This is an undated picture of Kimani Grey, the 16 year old boy that was shot by two plainclothes officers from Brooklyn's 67th precinct this past weekend.
The plainclothes officers said that Kimani left a group of teens as the officers approached them in their unmarked car. The officers went on to state that Kimani aroused their suspicion as he awkwardly adjusted his waistband while leaving the group of boys. The officers said they approached Kimani, told him to show them his hands after which Kimani turned around and pointed a revolver at them. The officers then said that they opened fire on the boy.
A witness in the neighborhood said that he was shot while running away and screaming "stop".

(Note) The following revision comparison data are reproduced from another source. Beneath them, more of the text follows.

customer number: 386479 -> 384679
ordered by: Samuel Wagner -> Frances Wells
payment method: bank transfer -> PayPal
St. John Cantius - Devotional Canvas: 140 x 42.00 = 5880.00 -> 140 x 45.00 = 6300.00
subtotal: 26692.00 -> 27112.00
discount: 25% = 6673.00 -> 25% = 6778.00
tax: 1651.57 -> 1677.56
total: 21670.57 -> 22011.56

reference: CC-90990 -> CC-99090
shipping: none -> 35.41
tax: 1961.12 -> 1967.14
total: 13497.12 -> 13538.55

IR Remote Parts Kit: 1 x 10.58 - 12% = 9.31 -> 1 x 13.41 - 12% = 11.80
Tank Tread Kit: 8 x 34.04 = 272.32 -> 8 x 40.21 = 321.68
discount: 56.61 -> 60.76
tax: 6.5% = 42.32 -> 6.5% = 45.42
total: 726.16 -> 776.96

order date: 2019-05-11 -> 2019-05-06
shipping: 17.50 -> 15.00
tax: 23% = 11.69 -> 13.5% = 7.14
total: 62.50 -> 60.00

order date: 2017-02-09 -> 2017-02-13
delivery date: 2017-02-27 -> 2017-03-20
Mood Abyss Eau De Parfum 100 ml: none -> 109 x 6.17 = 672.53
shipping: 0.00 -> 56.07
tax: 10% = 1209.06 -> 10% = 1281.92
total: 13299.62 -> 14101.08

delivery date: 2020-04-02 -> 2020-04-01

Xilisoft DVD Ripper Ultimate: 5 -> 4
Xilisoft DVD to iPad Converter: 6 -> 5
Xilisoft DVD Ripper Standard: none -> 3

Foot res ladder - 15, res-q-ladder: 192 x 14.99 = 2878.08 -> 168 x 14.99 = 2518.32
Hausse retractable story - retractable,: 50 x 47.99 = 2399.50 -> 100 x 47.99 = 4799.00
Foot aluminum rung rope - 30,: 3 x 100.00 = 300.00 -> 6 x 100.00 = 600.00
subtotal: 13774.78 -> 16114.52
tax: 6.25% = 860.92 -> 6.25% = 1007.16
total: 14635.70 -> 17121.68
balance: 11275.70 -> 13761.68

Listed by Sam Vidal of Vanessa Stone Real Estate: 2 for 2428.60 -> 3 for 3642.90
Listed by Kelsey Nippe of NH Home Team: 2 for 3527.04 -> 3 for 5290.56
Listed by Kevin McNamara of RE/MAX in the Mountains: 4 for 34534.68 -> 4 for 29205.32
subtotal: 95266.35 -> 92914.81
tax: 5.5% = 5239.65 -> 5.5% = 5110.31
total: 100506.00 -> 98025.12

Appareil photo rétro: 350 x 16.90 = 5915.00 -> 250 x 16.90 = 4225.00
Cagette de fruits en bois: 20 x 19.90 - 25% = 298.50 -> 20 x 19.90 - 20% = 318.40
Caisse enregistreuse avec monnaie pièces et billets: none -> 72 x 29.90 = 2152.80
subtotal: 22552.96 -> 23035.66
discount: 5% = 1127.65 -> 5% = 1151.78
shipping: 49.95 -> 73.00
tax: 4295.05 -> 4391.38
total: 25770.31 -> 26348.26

Kimani's sister said that her brother wasn't stupid enough to do what the officers described him as doing.
I have serious doubts that Kimani pointed a gun at the cops. My guess is that they caught him when he had the gun in his hands and he didn't know how to respond. He probably figured his best bet was to follow instructions.
I think the best thing to do in such a situation is to state something to the effect of "I have a gun. I am surrendering. What should i do with it?".
When he turned around with the gun in his hands - the cops didn't see a stupid kid, they saw a hardened criminal, felt as thought their lives were in danger and they responded in kind.
The problem is that most people know him as a harmless kid who wasn't really a big threat to anyone...and that is what will fuel this and all other community outrage over how minority communities are policed.
what i wrote in the paragraph above begs the question "If someone carrying a gun isn't a 'big threat', what then is actually a big threat?". I don't think anyone that knew Kimani believes that he was the kind of person who would have actually pointed a gun at the police. Holding and pointing are two very different things.
I feel like this will all end as so many other cases have - the police will not be called on to admit that their plainclothes guys exercised poor judgment...because doing so would put the NYPD up for civil liability. I feel like the police will present Kimani in a manner that justifies the force they used...they will probably present him as "Shapow", a heartless and violent criminal/gangbanger.
We will probably see this video (see Kimani in the red adidas hoodie as he slaps a newly "turned" (minted) crip after taunting him)
...and we will probably see more of this picture (these particular beads indicate that he is a blood)
He's got his beads on in this picture and he's slapping crips in the video...i mean...it's only a matter of time before he kills someone or he gets himself killed, right?
The flip side of this story is "what do we expect police officers to do when they feel like their lives are in danger?". The last thing we want to hear about it a police officer getting shot or killed in the line of duty. Another thing to consider is the fact that police aren't trained to shoot to disarm or to immobilize - they are trained to shoot to kill. If their guns are drawn, they fear for their lives. You don't want to do anything that would cause a police officer to fear for his or her life - no matter how profiled you feel...no matter how wrong their judgment is...inspiring fear in the heart of a police officer is the last thing that anyone would want to do.
...it's just a shame that it all worked out this way.